Use singleton flag per assumption

jdoerfert added inline comments.Oct 20 2021, 5:32 PM
openmp/libomptarget/DeviceRTL/src/Debug.cpp
44 ↗(On Diff #381008)

Idk, let's do that separate.

JonChesterfield added inline comments.
openmp/libomptarget/DeviceRTL/include/Utils.h
80

Are we c++17 in the deviceRTL? Can presumably be whatever clang trunk has implemented

99

Or we could use zero for the initial value and write 1 into it. Seq_cst seems unnecessary - acq_rel? Global ordering on GPUs is expensive and not obviously required here, don't care which thread wins the race to print a debug message

openmp/libomptarget/DeviceRTL/src/Synchronization.cpp
324

Normally takes two orderings

openmp/libomptarget/DeviceRTL/include/Utils.h
99

Actually worse than that - seq cst induces a global order. To make that work, we probably change thread execution ordering. Want to minimise assert's influence on dynamic control flow

jdoerfert added inline comments.Oct 21 2021, 7:17 AM
openmp/libomptarget/DeviceRTL/include/Utils.h
80

Runs w/o warnings for me. I'll use an integer type.

99

Or we could use zero for the initial value and write 1 into it.

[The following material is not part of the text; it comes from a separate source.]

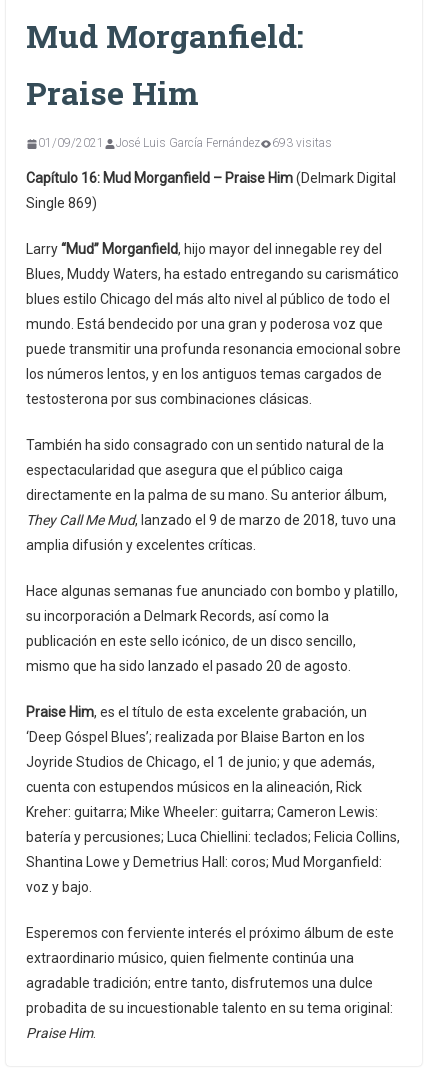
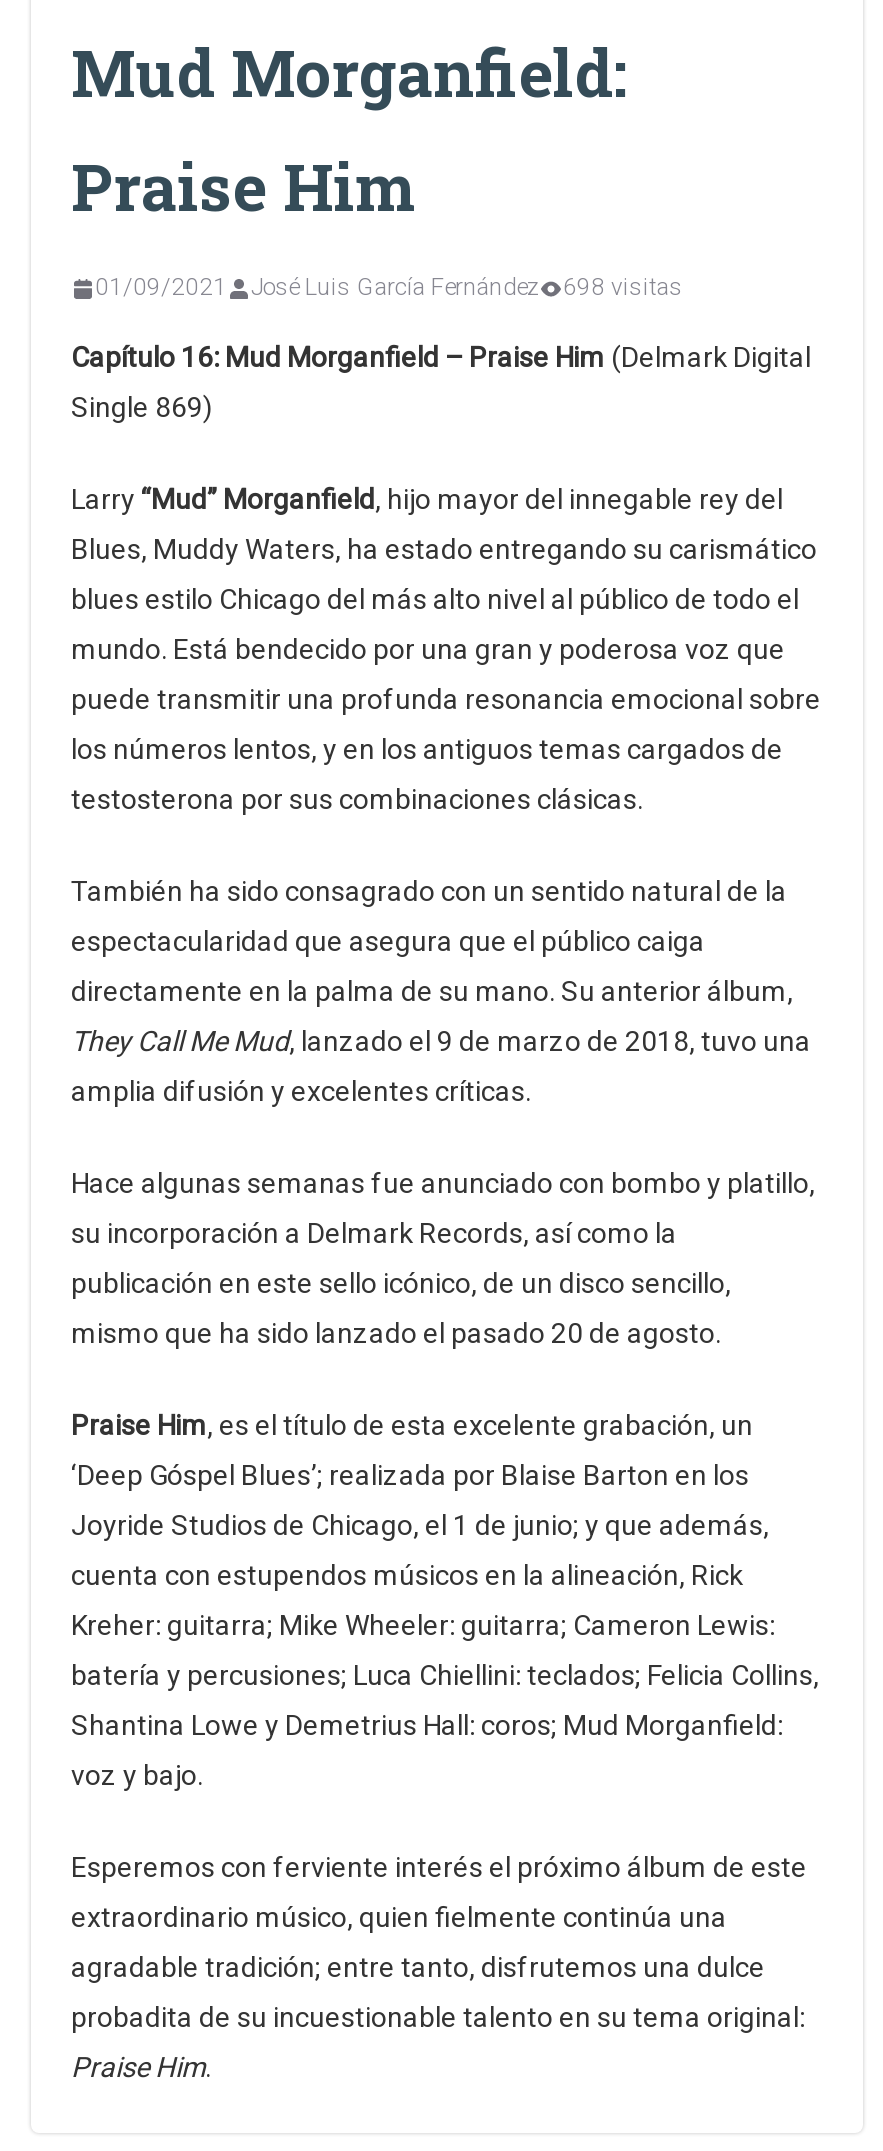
- 01/09/2021 José Luis García Fernández 693 visitas
+ 01/09/2021 José Luis García Fernández 698 visitas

We could, but then we would pay a cost even if this code is dead. I'm fine either way.

...

This is used in front of a __builtin_trap, or at least guarded by a debug/configuration kind. It will not be fast but it doesn't have to be.

openmp/libomptarget/DeviceRTL/src/Synchronization.cpp
324

No it does not. This is not cas.

jdoerfert updated this revision to Diff 382138.Oct 25 2021, 3:10 PM

Remove UB, use weaker atomics

JonChesterfield accepted this revision.Oct 25 2021, 3:17 PM
JonChesterfield added inline comments.
openmp/libomptarget/DeviceRTL/src/Synchronization.cpp
324

Yep, thanks! Did indeed misread as compare&swap

This revision is now accepted and ready to land.Oct 25 2021, 3:17 PM
jhuber6 updated this revision to Diff 403766.Jan 27 2022, 12:57 PM

Fix leftover code

Counter is per-tu and this is defined and used in a header. What happens if it's used in two translation units? Instantiations collide, linker picks one, we miss an output?

Counter is per-tu and this is defined and used in a header. What happens if it's used in two translation units? Instantiations collide, linker picks one, we miss an output?

We can replace counter with an enum if we want more control.

Not sure I care hugely about control, but if these are colliding between TUs we lose quite a lot of precision in the reporting. Wrapping the function in an anonymous namespace would be a fix

jhuber6 updated this revision to Diff 403788.Jan 27 2022, 1:42 PM

Replacing COUNTER with a defined enum value to uniquely identify which singleton counter to query between TUs.

jhuber6 updated this revision to Diff 403802.Jan 27 2022, 2:22 PM

Changing to use namespace and counter again.